Intentamos dar respuestas simples a cuestiones complejas, fomentando el miedo y no yendo a las causas que generan estas situaciones tan dramáticas: “Es fácil arrastrar a la opinión pública, fomentando el miedo al otro; ¿por qué, en cambio, con el mismo tono, no se habla de la explotación de los pobres, o de las guerras olvidadas y a menudo generosamente financiadas, o de los acuerdos económicos que se hacen a costa de la gente, o de las maniobras ocultas para traficar armas y hacer que prolifere su comercio?
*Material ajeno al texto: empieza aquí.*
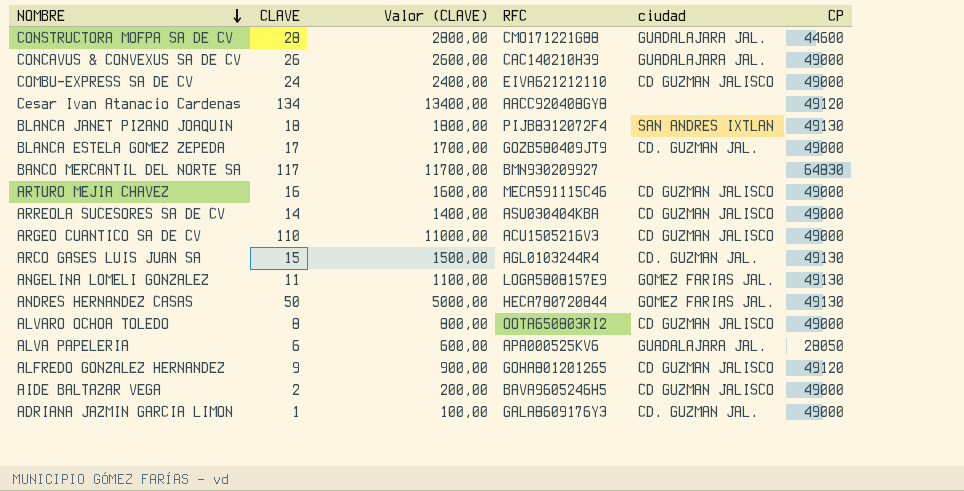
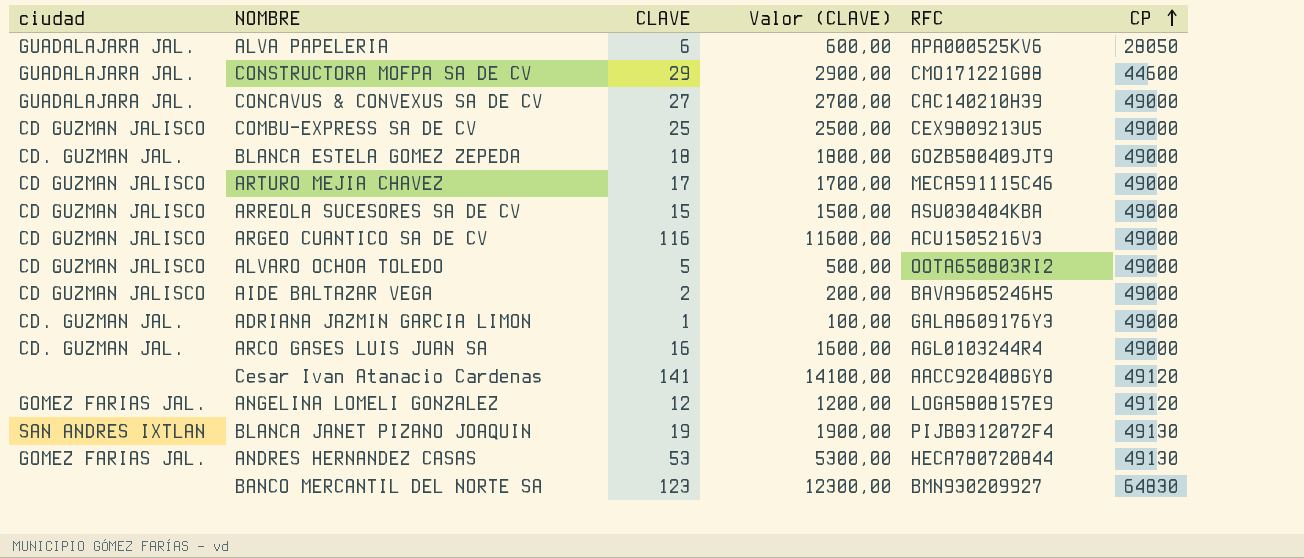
row order: NOMBRE descending -> CP ascending
column ciudad | position: 5 -> 1
row ALFREDO GONZALEZ HERNANDEZ: 9 | 900,00 | GOHA801201265 | CD GUZMAN JALISCO | 49120 -> none
CONSTRUCTORA MOFPA SA DE CV | CLAVE: 28 -> 29
CONSTRUCTORA MOFPA SA DE CV | Valor (CLAVE): 2800,00 -> 2900,00
CONCAVUS & CONVEXUS SA DE CV | CLAVE: 26 -> 27
CONCAVUS & CONVEXUS SA DE CV | Valor (CLAVE): 2600,00 -> 2700,00
COMBU-EXPRESS SA DE CV | CLAVE: 24 -> 25
COMBU-EXPRESS SA DE CV | Valor (CLAVE): 2400,00 -> 2500,00
COMBU-EXPRESS SA DE CV | RFC: EIVA621212110 -> CEX9809213U5
BLANCA ESTELA GOMEZ ZEPEDA | CLAVE: 17 -> 18
BLANCA ESTELA GOMEZ ZEPEDA | Valor (CLAVE): 1700,00 -> 1800,00
ARTURO MEJIA CHAVEZ | CLAVE: 16 -> 17
ARTURO MEJIA CHAVEZ | Valor (CLAVE): 1600,00 -> 1700,00
ARREOLA SUCESORES SA DE CV | CLAVE: 14 -> 15
ARREOLA SUCESORES SA DE CV | Valor (CLAVE): 1400,00 -> 1500,00
ARGEO CUANTICO SA DE CV | CLAVE: 110 -> 116
ARGEO CUANTICO SA DE CV | Valor (CLAVE): 11000,00 -> 11600,00
ALVARO OCHOA TOLEDO | CLAVE: 8 -> 5
ALVARO OCHOA TOLEDO | Valor (CLAVE): 800,00 -> 500,00
ARCO GASES LUIS JUAN SA | CLAVE: 15 -> 16
ARCO GASES LUIS JUAN SA | Valor (CLAVE): 1500,00 -> 1600,00
ARCO GASES LUIS JUAN SA | CP: 49130 -> 49000
Cesar Ivan Atanacio Cardenas | CLAVE: 134 -> 141
Cesar Ivan Atanacio Cardenas | Valor (CLAVE): 13400,00 -> 14100,00
ANGELINA LOMELI GONZALEZ | CLAVE: 11 -> 12
ANGELINA LOMELI GONZALEZ | Valor (CLAVE): 1100,00 -> 1200,00
ANGELINA LOMELI GONZALEZ | CP: 49130 -> 49120
BLANCA JANET PIZANO JOAQUIN | CLAVE: 18 -> 19
BLANCA JANET PIZANO JOAQUIN | Valor (CLAVE): 1800,00 -> 1900,00
ANDRES HERNANDEZ CASAS | CLAVE: 50 -> 53
ANDRES HERNANDEZ CASAS | Valor (CLAVE): 5000,00 -> 5300,00
BANCO MERCANTIL DEL NORTE SA | CLAVE: 117 -> 123
BANCO MERCANTIL DEL NORTE SA | Valor (CLAVE): 11700,00 -> 12300,00

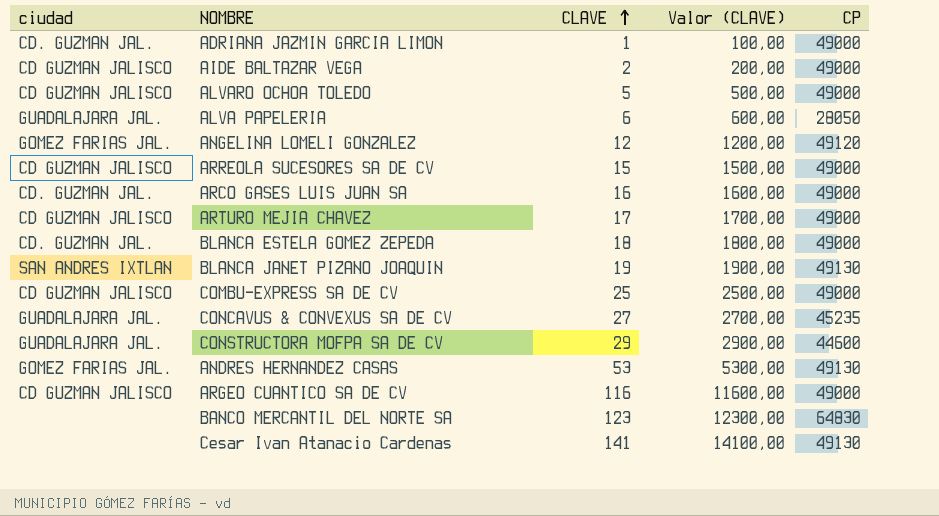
row order: CP ascending -> CLAVE ascending
column RFC | position: 5 -> none
CONCAVUS & CONVEXUS SA DE CV | CP: 49000 -> 45235
Cesar Ivan Atanacio Cardenas | CP: 49120 -> 49130

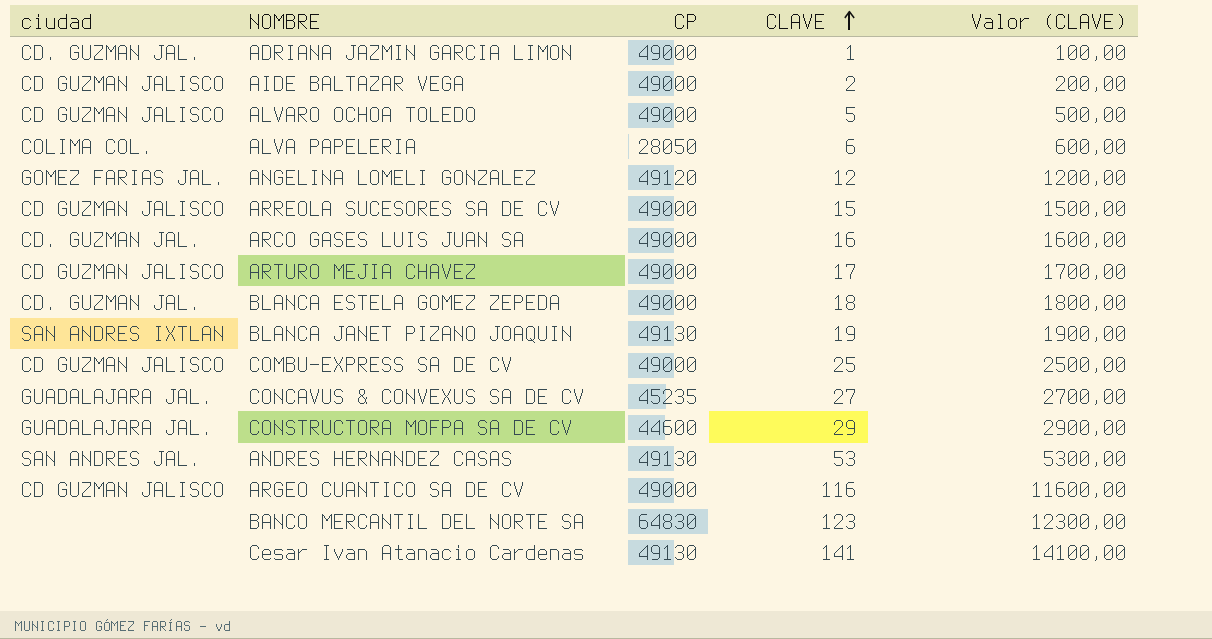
column CP | position: 5 -> 3
ALVA PAPELERIA | ciudad: GUADALAJARA JAL. -> COLIMA COL.
ANDRES HERNANDEZ CASAS | ciudad: GOMEZ FARIAS JAL. -> SAN ANDRES JAL.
Hay que enfrentar las causas remotas, no a las pobres personas que pagan las consecuencias de ello, siendo además usadas como propaganda política.”

No podemos seguir sosteniendo esta situación en la que tantas personas mueren y en la que naufragamos como sociedad. Francisco comparó el Mediterráneo actual con “un frío cementerio sin lápidas”, con un “espejo de muerte”, con un “desolador mare mortuum”. “Les suplico: ¡detengamos este naufragio de civilización!”.

Jesús creció a orillas del Mediterráneo, anunciando un Reino de amor y justicia, donde todos tenemos la misma dignidad como hijos e hijas, hermanos y hermanas de un mismo Padre.

“Y, en cambio, ofendemos a Dios, despreciando al hombre creado a su imagen, dejándolo a merced de las olas, en la marea de la indiferencia, a veces justificada incluso en nombre de presuntos valores cristianos. La fe nos pide compasión y misericordia, exhorta a la hospitalidad, a aquella filoxenia que impregnó la cultura clásica, encontrando luego en Jesús su propia manifestación definitiva, especialmente en la parábola del Buen Samaritano (cf. Lc 10,29-37) y en las palabras del capítulo 25 del Evangelio de Mateo (cf. vv. 31-46).”

“Jesús afirma solemnemente que está allí, en el forastero, en el refugiado, en el que está desnudo y hambriento; y el programa cristiano es estar donde está Jesús. Sí, porque el programa cristiano, escribió el Papa Benedicto, «es un corazón que ve»".